Discouraged by the risks of viral vectors, some researchers have turned to synthetic vectors like polymers, liposomes, and ultrasound-mediated microbubbles.
While these nanoscale carriers are currently less effective at delivering genes into cells, they are safer and cheaper, while presenting no DNA size limit.
But there's still a question of dosage. Consider the genetic mRNA vaccines that use small doses of lipid nanoparticles to deliver viral genes. This generates low level inflammation, which is ideal for kick-starting the immune system.
But gene therapy is about producing lasting genetic changes. This necessitates much higher doses of both vectors and genes. Scaling the delivery of synthetic vectors could also lead to life-threatening inflammation as seen in viruses.
The safety of gene therapy really depends on the genetic template, vector type, and dosage. Tweaking any variable in the wrong direction can lead to an excessive immune response, gene overexpression, or insertional mutagenesis.
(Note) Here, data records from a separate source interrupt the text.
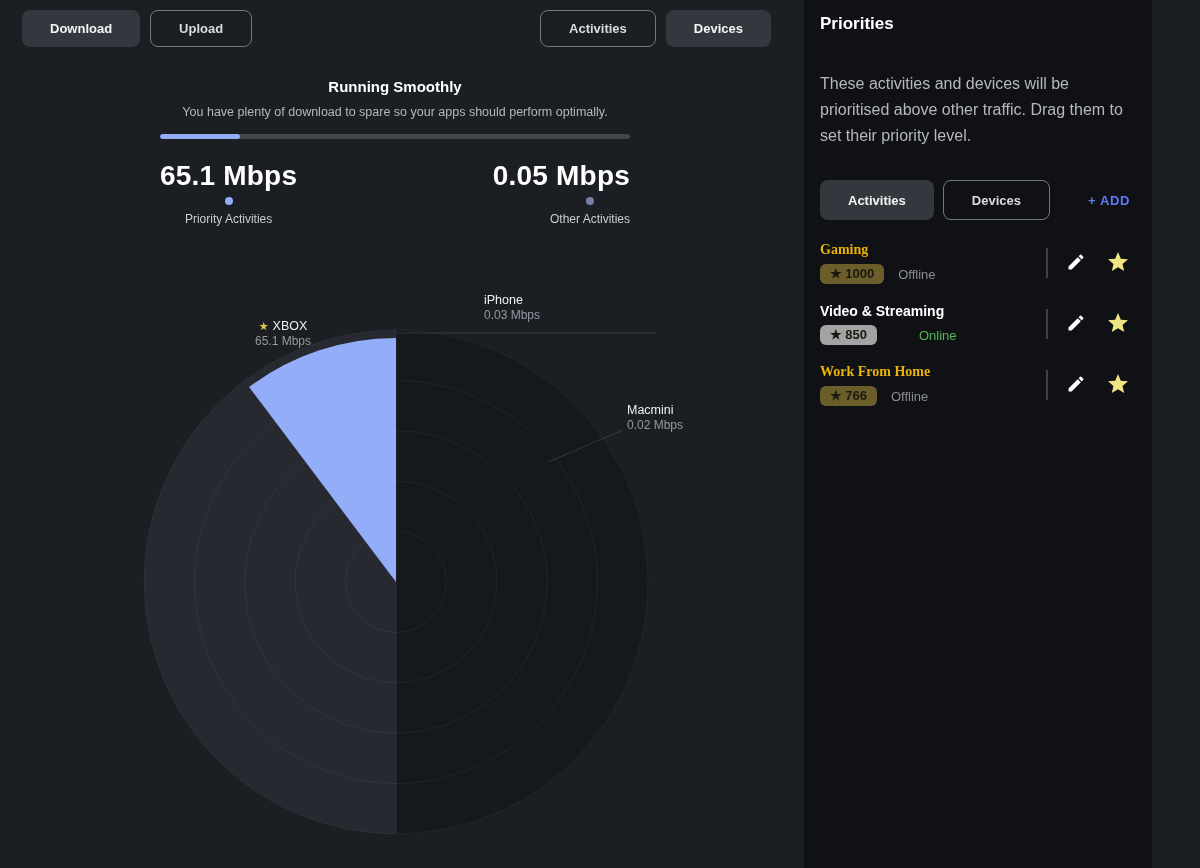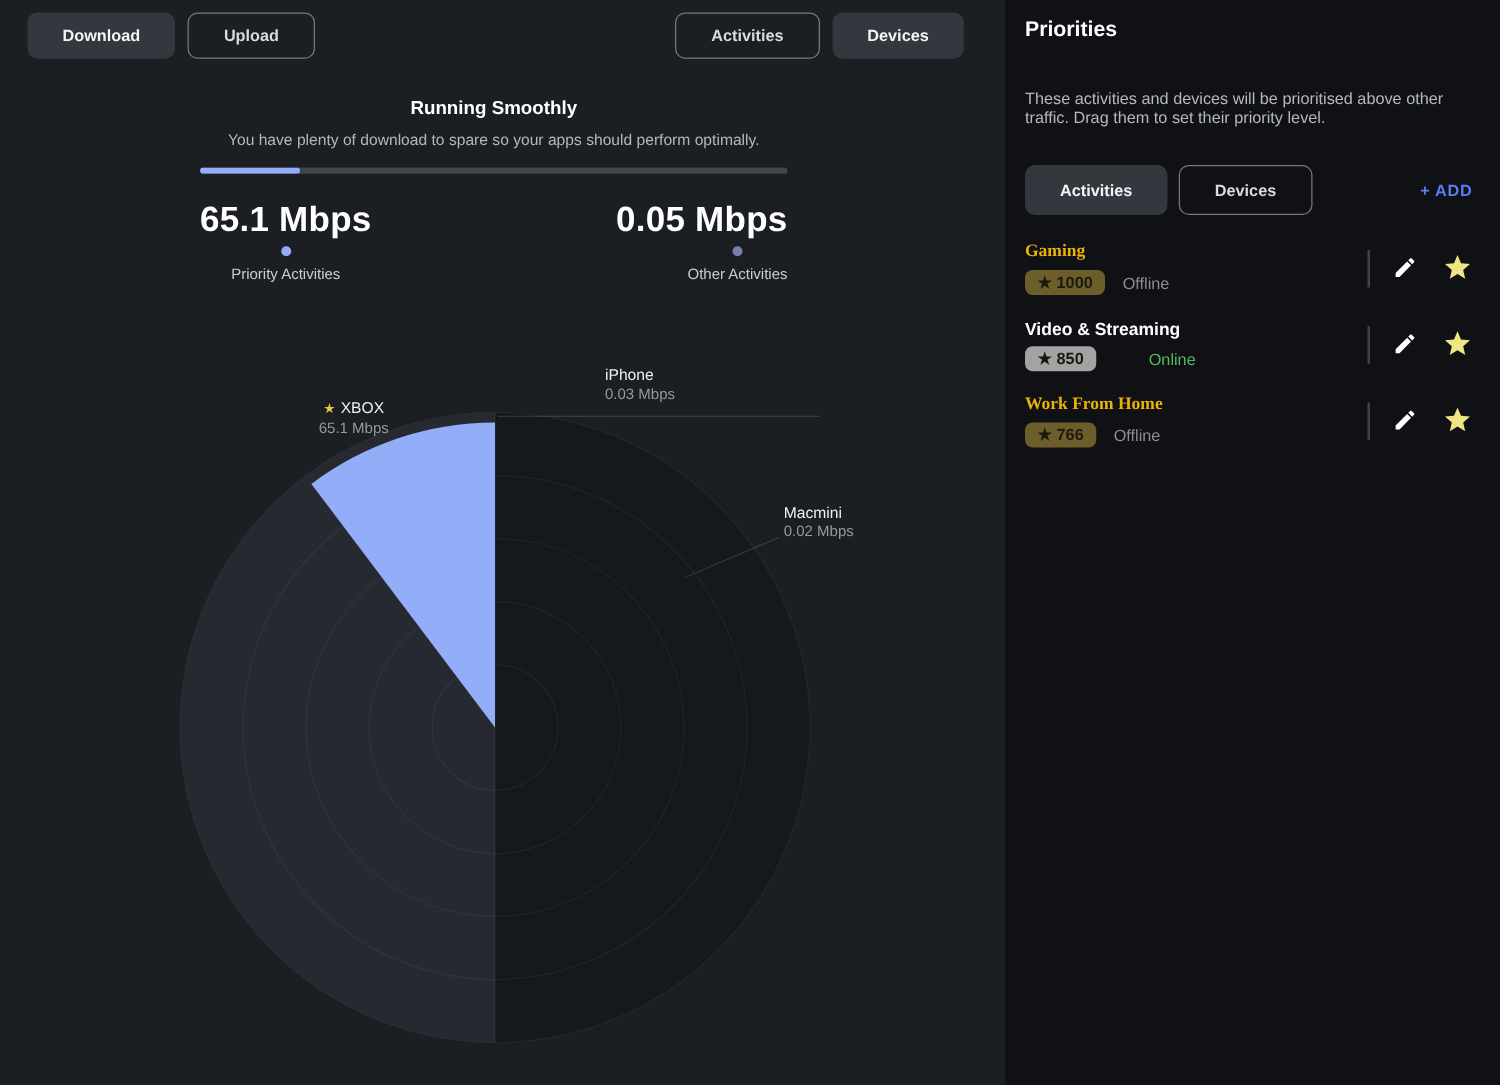--- a/index.html
+++ b/index.html
@@ -35,24 +35,24 @@
 
   .chart-svg { position:absolute; left:0; top:0; }
   .chart-label { position:absolute; font-size:12.5px; color:#eef0f2; line-height:14px; }
   .chart-label .val { font-size:12px; color:#9599a0; margin-top:1px; }
   .lbl-xbox { left:238px; top:292px; width:90px; text-align:center;margin-top:27px; }
   .lbl-xbox .star { color:#e5c54a; font-size:11px; margin-right:4px; }
   .lbl-iphone  { left:484px; top:293px; }
   .lbl-macmini { left:627px; top:403px; }
 
   
-  .panel { position:absolute; left:804px; top:0; width:396px; height:868px; background:#101114;
+  .panel { position:absolute; left:804px; top:0; width:348px; height:868px; background:#101114;
            padding:14px 22px 0 16px; }
   .panel-title { font-size:17px; font-weight:700; color:#ffffff; }
-  .panel-desc { margin-top:37px; font-size:13px; line-height:15px; color:#b5b8bc; padding-right:4px; }
+  .panel-desc { margin-top:37px; font-size:16px; line-height:26px; color:#b5b8bc; padding-right:4px; }
   .panel-tabs { margin-top:31px; display:flex; align-items:center; height:40px; }
   .panel-tabs .btn { height:40px; }
   .panel-tabs .gap { width:9px; }
   .panel-tabs .spacer { flex:1; }
   .add-link { font-size:13px; font-weight:700; letter-spacing:.6px; color:#5d7bfa; cursor:pointer; }
 
   .plist { margin-top:15px; }
   .prow { display:flex; align-items:center; height:56px; margin-bottom:5px; }
   .prow-info { flex:1; }
   .prow-name { font-size:14px; font-weight:600; }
The US now performs two-thirds of gene therapy trials in the world, and by 2025, the FDA is expected to approve 10-20 new gene therapies per year. Beyond rare childhood diseases, therapies are now targeted at common cancer, cardiovascular, infectious, and inflammatory diseases.
This changes the risk-benefit ratio considerably. Children with months to live may understandably be offered last-ditch experimental treatments. Yet the same may not apply to adults with chronic conditions and for which other treatments exist.
Gene therapy is a breakthrough proposition. But not all therapies pose equal risks. Until those risks are understood, each new trial poses a certain gamble in the search for a cure.